O administrador referiu, por outro lado, que com o 5G e a sensorização são produzidas quantidades exponenciais de dados e a IA ajuda a geri-los e a transformá-los em operações mais eficientes.
É o que acontece num dos casos de utilização de maiores dimensões no país, um projeto com o Porto de Aveiro que combina várias tecnologias de IA, 5G e Internet das Coisas (IoT).
“Utilizámos a Inteligência Artificial para ajudar a arrumar a carga que é descarregada dos navios”, descreveu. “Cada vez que chega um navio, há uma empilhadora que vai buscar a carga e, em função da dimensão da carga, do dia em que chegou e do dia em que se vai embora, a Inteligência Artificial ajuda a arrumar a carga no armazém, por forma a maximizar o espaço e a diminuir o tempo que o empilhador leva a ir buscá-la e a arrumá-la no sítio certo.” Requer menos gasolina e aumenta a eficiência, considerou. “Isto não é ficção científica. Isto acontece hoje em Portugal.”
Uma das questões abordadas nas apresentações da conferência foi a transformação do mercado laboral e a incerteza que esta fase acarreta para os trabalhadores que receiam ser substituídos por tecnologia.
“Vemos essas questões de uma forma muito responsável e nós próprios temos políticas internas sobre o desenvolvimento de serviços com base em Inteligência Artificial”, indicou Henrique Fonseca.
O administrador referiu os ângulos abordados pelos oradores, que lembraram o que aconteceu noutras eras transformadoras.

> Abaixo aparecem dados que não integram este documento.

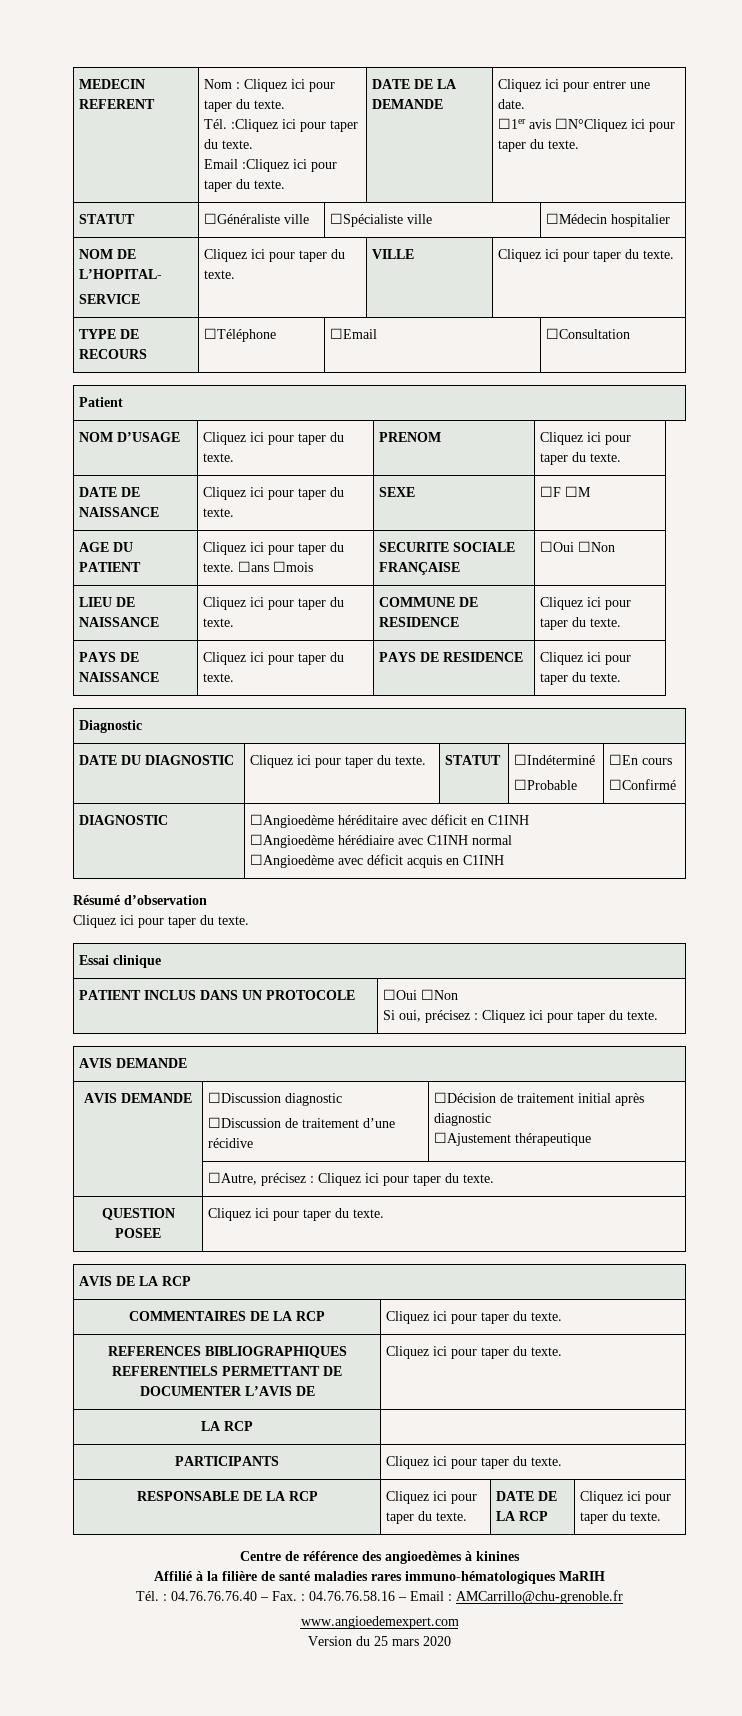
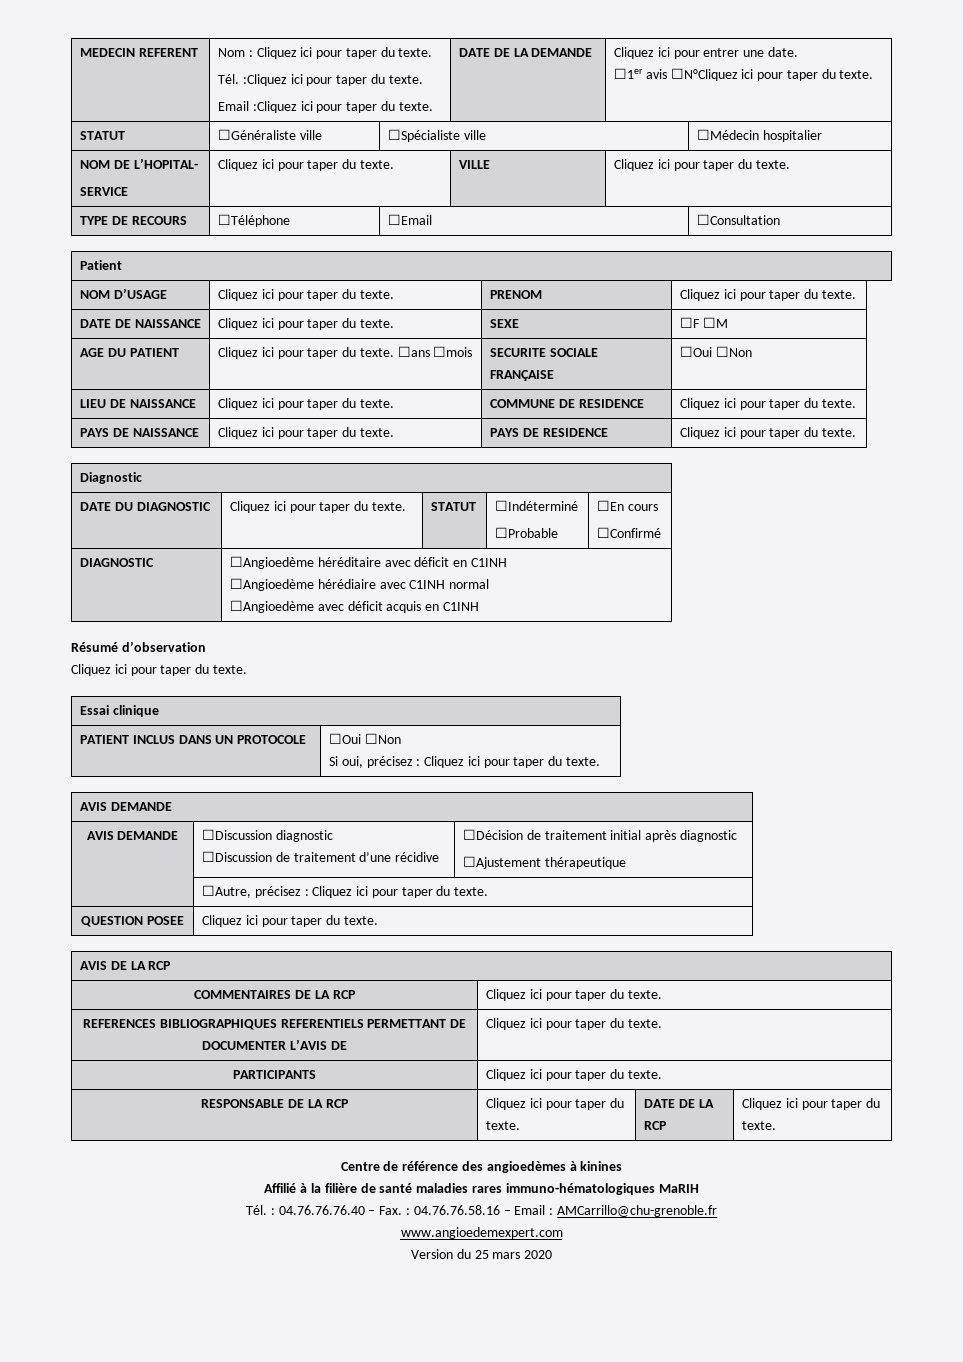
  REFERENCES BIBLIOGRAPHIQUES REFERENTIELS PERMETTANT DE DOCUMENTER L’AVIS DE | Cliquez ici pour taper du texte.
- LA RCP |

“Aquilo que estamos a viver hoje vivemos com outras tecnologias no passado”, afirmou. “Já há muitos anos que se fala em industrialização, em modernização, no impacto que isso vai ter nos empregos”, continuou. !”Passados estes anos todos, o que vemos é que os seres humanos têm esta capacidade de se adaptar, de reinventar, de conseguir pôr as máquinas a trabalhar para eles e concentrarem-se naquilo onde podem acrescentar mais valor e ninguém os pode substituir.”
O professor Arlindo Oliveira mencionou esta questão cíclica e o analista Benedict Evans apontou que há sempre algum deslocamento de postos de trabalho com a modernização.
“Vimos desmistificar alguns desses receios”, disse Henrique Fonseca, ressalvando que há cuidados a ter. “É muito importante sermos responsáveis na forma como olhamos para esta matéria, mas também foi interessante perceber que isto não é uma coisa de hoje”, sublinhou. “Ao longo do nosso processo de industrialização e desenvolvimento tivemos outros momentos em que passámos por isto.”
Um outro ponto de reflexão foi o processo de regulamentação que está em curso na Europa. O AI Act da União Europeia, a ser aprovado, será o primeiro regulamento totalmente devotado à Inteligência Artificial. Mas tem sido alvo de críticas por parte de empresas e especialistas europeus, que temem um estrangulamento da inovação.
“A regulação é sempre um pau de dois bicos”, admite Henrique Fonseca. “Temos de ver exatamente o que é que temos para regular”, disse, considerando que isso se tornará mais claro ao longo do tempo. “Regulação boa sim, agora a regulação não nos pode impedir de explorarmos alternativas”, opinou.
Do outro lado da moeda, há o risco de atribuir peso excessivo à IA, mesmo quando pode não fazer sentido.
“Uma empresa não pode pensar que a Inteligência Artificial é a solução para todos os seus problemas ou desafios”, considerou o administrador. “A primeira coisa que a empresa tem que ter noção é qual é o desafio que tem.”
Em função disso, continuou, há um processo de identificação da melhor tecnologia para resolver o desafio, que pode ou não ser IA.
“Não queremos ir para ali com soluções pré-feitas, já desenhadas, uma receita para todas as empresas”, afirmou o administrador. “Cada empresa tem desafios diferentes e ajudamos a encontrar soluções para esses desafios”, referiu. Há um processo de cocriação com o objetivo de “ajudar as empresas a serem mais produtivas, mais eficientes, mas rentáveis e a contribuírem mais para a sociedade.”